The new standard equals an increase in auto maker fleet fuel efficiency of 5% annually for passenger cars and 3.5% annually for light trucks in the first five years and by 5% every four years after until 2025. Regulators say the slower phase-in for trucks, for which auto makers reportedly lobbied aggressively, accounts for some “unique challenges.”

Special Coverage

2011 Year In Review

• Volkswagen de Mexico’s plant in Puebla builds more light vehicles through the first six months than any North American assembly site, according to data compiled by WardsAuto. The new-for-’11 Jetta is credited. Sales ballooned 66% to 91,751 units from 55,258 the previous year.

• The United Auto Workers union wins some $2.5 billion of investment in U.S. plants, work originally planned for Mexico, as part of a new agreement with General Motors. The investments, which include restarting an idled Spring Hill, TN, assembly plant and confirms closing a facility in Shreveport, LA, adds or retains some 6,400 union jobs at GM.

• In September, BMW Mfg. Co. in Spartanburg, SC, is recognized as the largest vehicle exporter from the U.S. to non-North American Free Trade Agreement markets.

• Volkswagen of America delivers its first customer-purchased ’12 Passat built specifically for the North American market at its new $1 billion plant in Chattanooga, TN.

• In October, just as Japanese auto makers are getting their production back on track, massive floods in Thailand swamp supplier plants feeding subassemblies to several Japanese auto makers in North America, most notably Honda and Toyota. Honda’s own plant is flooded by 5-ft. (1.5 m) of water.

• North American fourth-quarter vehicle output takes a hit, with 204,600 units wiped from the slate. That tally includes a sharp October underbuild, estimated at 63,800 vehicles, much of it due to parts shortages related to the floods in Thailand.

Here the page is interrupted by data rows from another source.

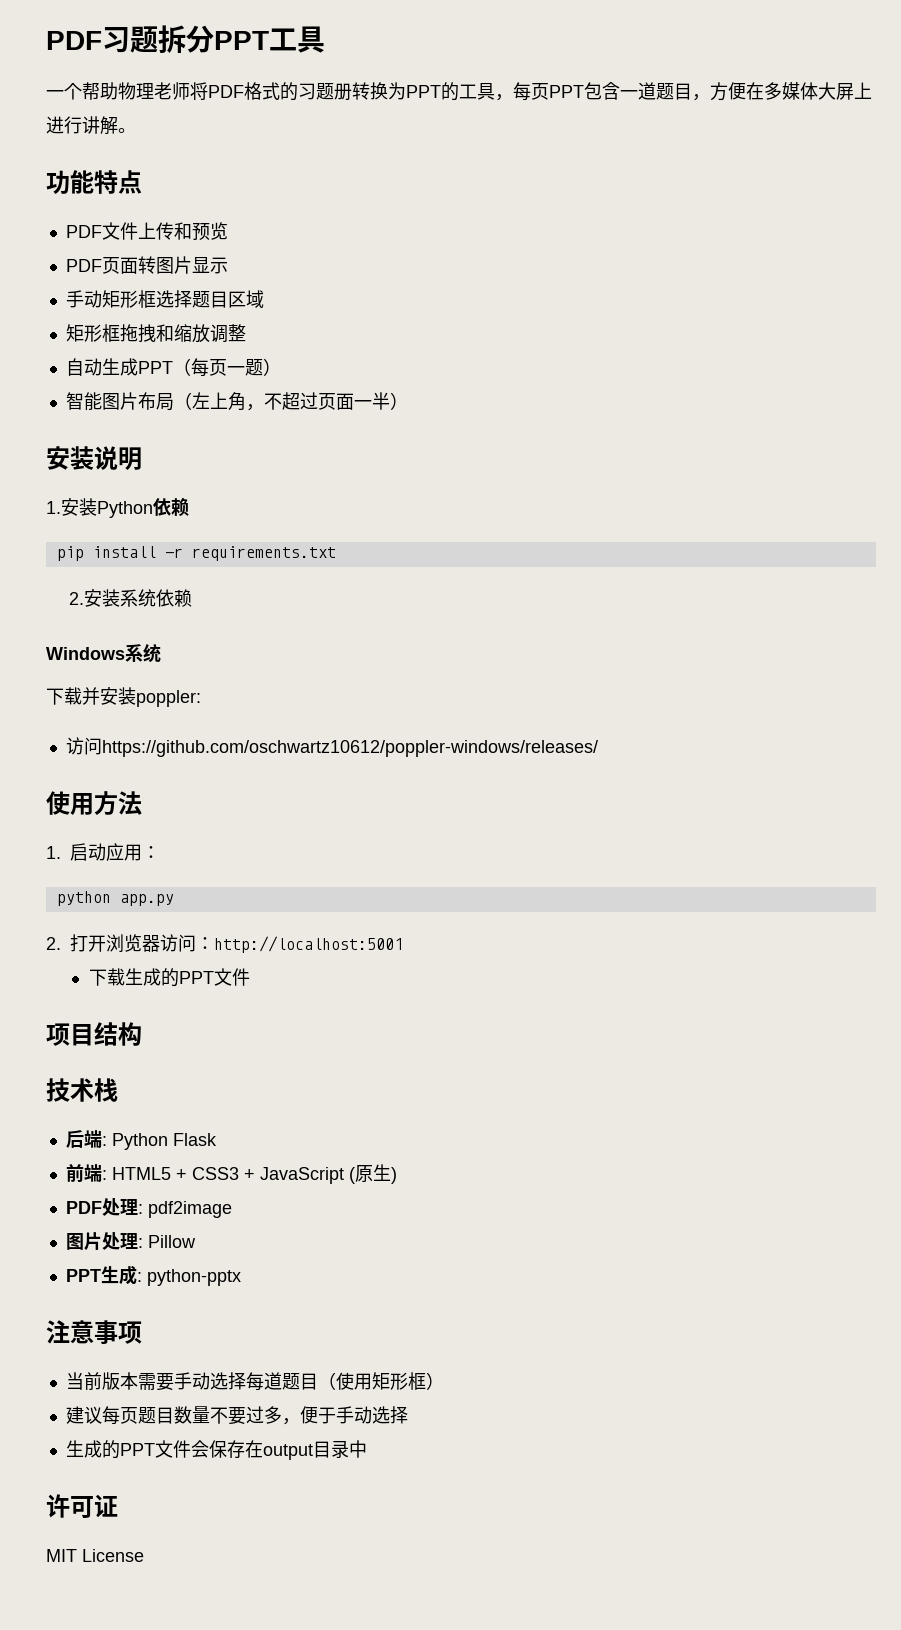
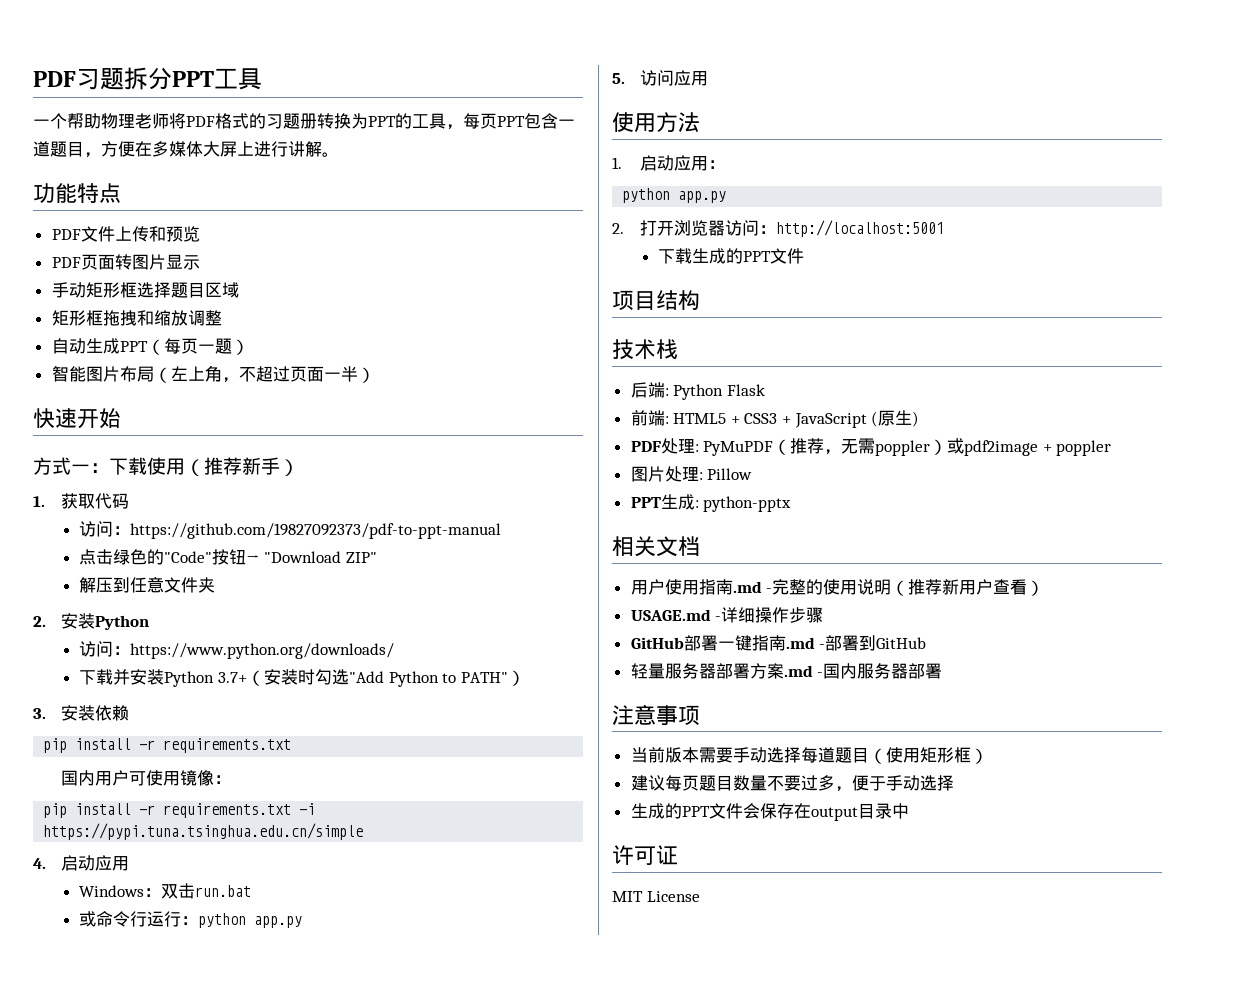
- 安装说明
- 1.安装Python依赖
+ 快速开始
+ 方式一：下载使用（推荐新手）
+ 1.获取代码
+ 访问：https://github.com/19827092373/pdf-to-ppt-manual
+ 点击绿色的"Code"按钮→ "Download ZIP"
+ 解压到任意文件夹
+ 2.安装Python
+ 访问：https://www.python.org/downloads/
+ 下载并安装Python 3.7+（安装时勾选"Add Python to PATH"）
+ 3.安装依赖
- 2.安装系统依赖
- Windows系统
- 下载并安装poppler:
- 访问https://github.com/oschwartz10612/poppler-windows/releases/
+ 国内用户可使用镜像：
+ pip install -r requirements.txt -i https://pypi.tuna.tsinghua.edu.cn/simple
+ 4.启动应用
+ Windows：双击run.bat
+ 或命令行运行：python app.py
+ 5.访问应用
- PDF处理: pdf2image
+ PDF处理: PyMuPDF（推荐，无需poppler）或pdf2image + poppler
+ 相关文档
+ 用户使用指南.md -完整的使用说明（推荐新用户查看）
+ USAGE.md -详细操作步骤
+ GitHub部署一键指南.md -部署到GitHub
+ 轻量服务器部署方案.md -国内服务器部署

• After taking a beating in quality ratings over its trailblazing but complicated MyFord Touch telematics system, Ford announces it is making changes to simplify the system. “We’ve gotten feedback from customers and listened to them, and I think we’ve incorporated their thoughts,” says Mark Fields, Ford president-The Americas.

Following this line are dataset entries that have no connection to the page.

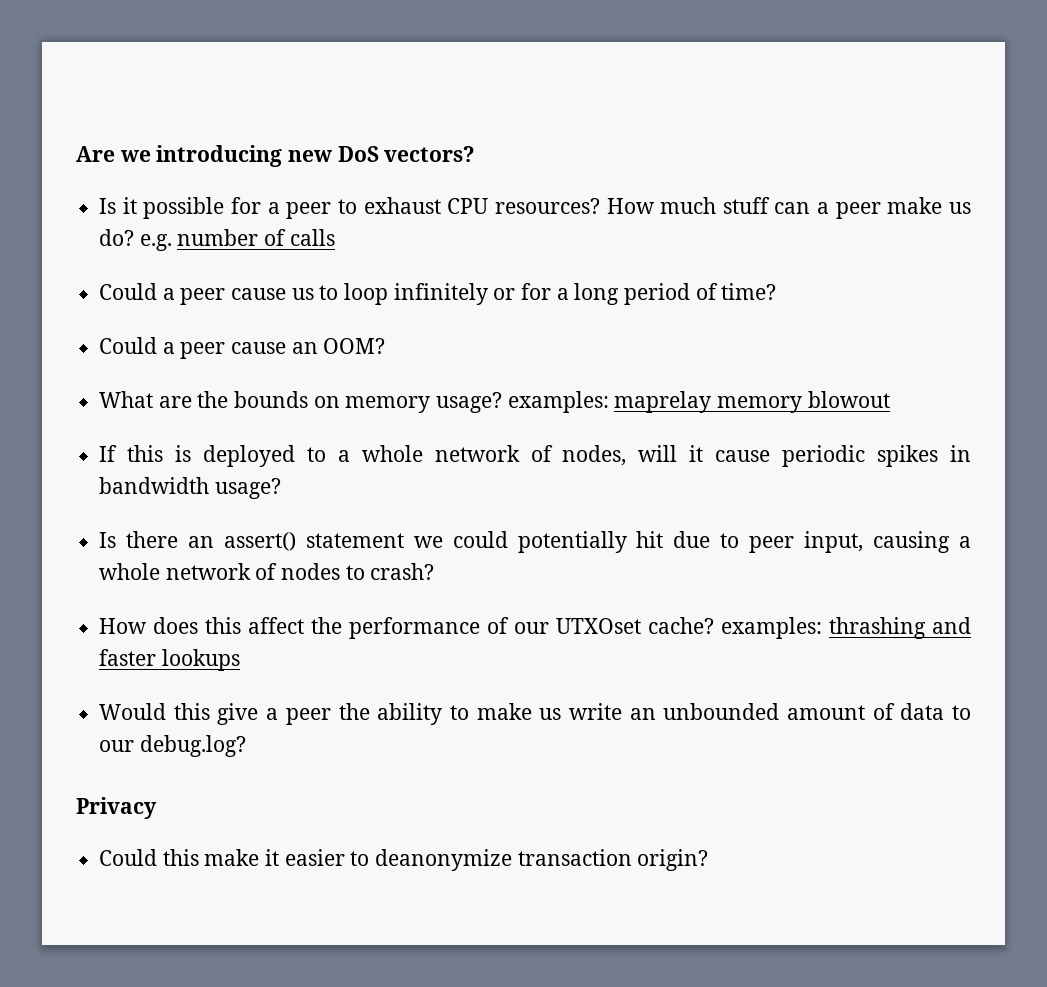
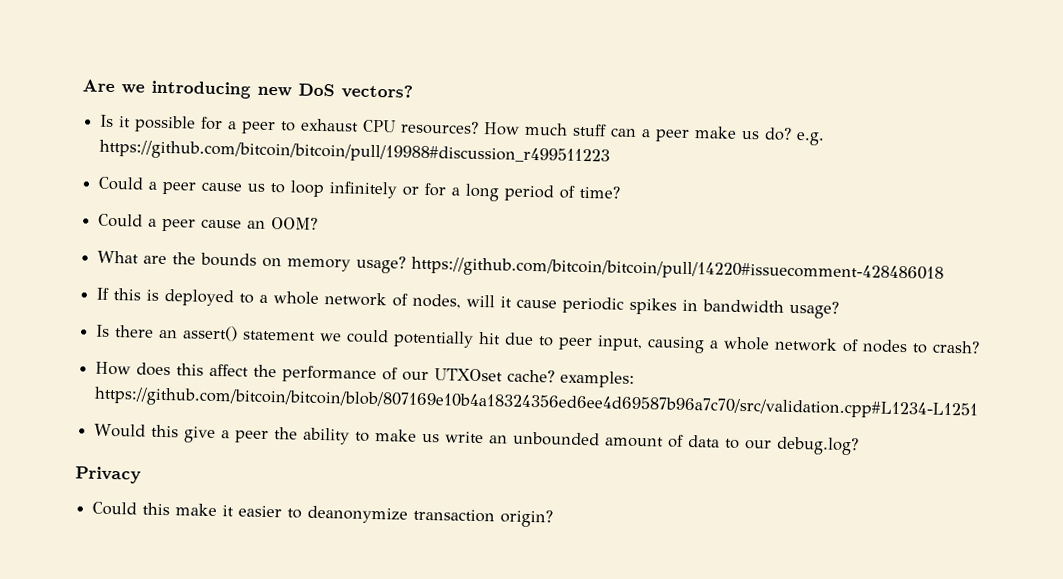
- How much stuff can a peer make us do? e.g. number of calls
+ How much stuff can a peer make us do? e.g. https://github.com/bitcoin/bitcoin/pull/19988#discussion_r499511223
- What are the bounds on memory usage? examples: maprelay memory blowout
+ What are the bounds on memory usage? https://github.com/bitcoin/bitcoin/pull/14220#issuecomment-428486018
- How does this affect the performance of our UTXOset cache? examples: thrashing and faster lookups
+ How does this affect the performance of our UTXOset cache? examples: https://github.com/bitcoin/bitcoin/blob/807169e10b4a18324356ed6ee4d69587b96a7c70/src/validation.cpp#L1234-L1251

• Apparently unfazed by murmurs of a double-dip recession, new-vehicle buyers beat a path to Chrysler showrooms in October as the auto maker records a 31.9% sales jump, compared with like-2010. Excluding performances influenced by Chrysler’s 2009 bankruptcy and the August 2009 government-backed Cash-for-Clunkers buyer-stimulus program, it was the auto maker’s best year-over-year gain since a 33.2% hike in April 1996.

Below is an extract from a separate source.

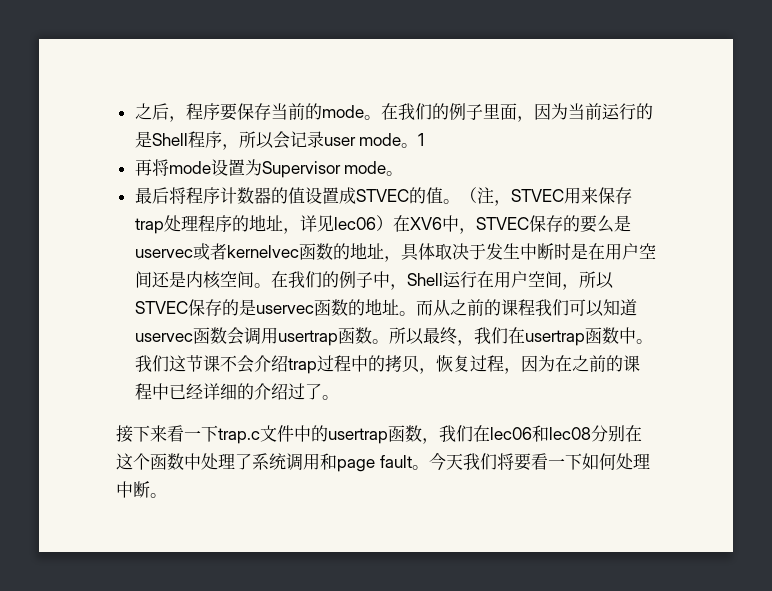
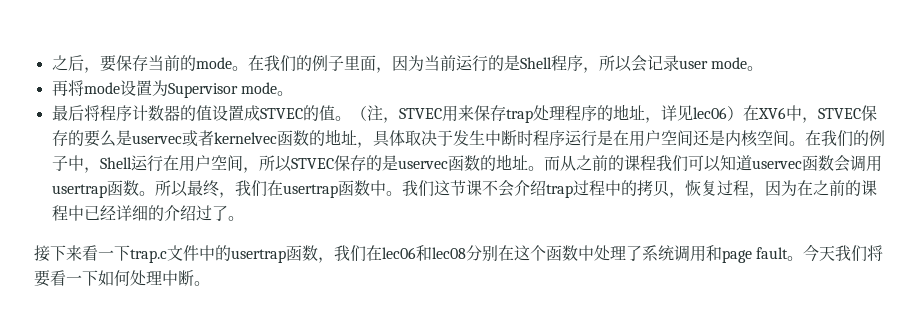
- 之后，程序要保存当前的mode。
+ 之后，要保存当前的mode。
- 1
- （注，STVEC用来保存trap处理程序的地址，详见lec06）在XV6中，STVEC保存的要么是uservec或者kernelvec函数的地址，具体取决于发生中断时是在用户空间还是内核空间。
+ （注，STVEC用来保存trap处理程序的地址，详见lec06）在XV6中，STVEC保存的要么是uservec或者kernelvec函数的地址，具体取决于发生中断时程序运行是在用户空间还是内核空间。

• The 2-tier wage structure that allows Detroit auto makers to pay entry-level hourly employees substantially less than veteran line workers must go, Chrysler CEO Sergio Marchionne says. Workers ratify a new 4-year deal in October crafted by Chrysler and the UAW that clears the way for the auto maker to hire an unlimited number of tier-2 workers. But Marchionne says the two sides will work between now and the next round of negotiations in 2015 to abolish the two wage rates.

• John Mendel, executive vice president-American Honda, says in November the auto maker is considering more North American production, in part because of the strong yen. Hyundai’s U.S. CEO, John Krafcik, says the Korean auto maker also is considering another U.S. plant, to keep up with consumer demand.

• U.S. auto makers report their second consecutive monthly SAAR in excess of 13 million units, while European brands take 10% of the market, their largest collective share ever. The October seasonally adjusted annual rate of sales is 13.2 million units, slightly better than September’s 13.05 million rate. Encouraging news, but 2011 sales are headed for a total of about 12.5 million deliveries, as much as a million units short of what the industry was hoping for at the beginning of the year.

• As the year nears its close, most analysts forecast 2012 U.S. sales of 13.2 million to 13.6 million units, not far from what was originally predicted for 2011.

“We are seeing signs of growth in the U.S. market. It’s moderate growth, ramping up more slowly than any of us would like or, in fact, expected earlier this year,” says Mark Fields, Ford’s president-The Americas. “But it is growth, and it leads us to believe that the U.S. economy remains in recovery mode.”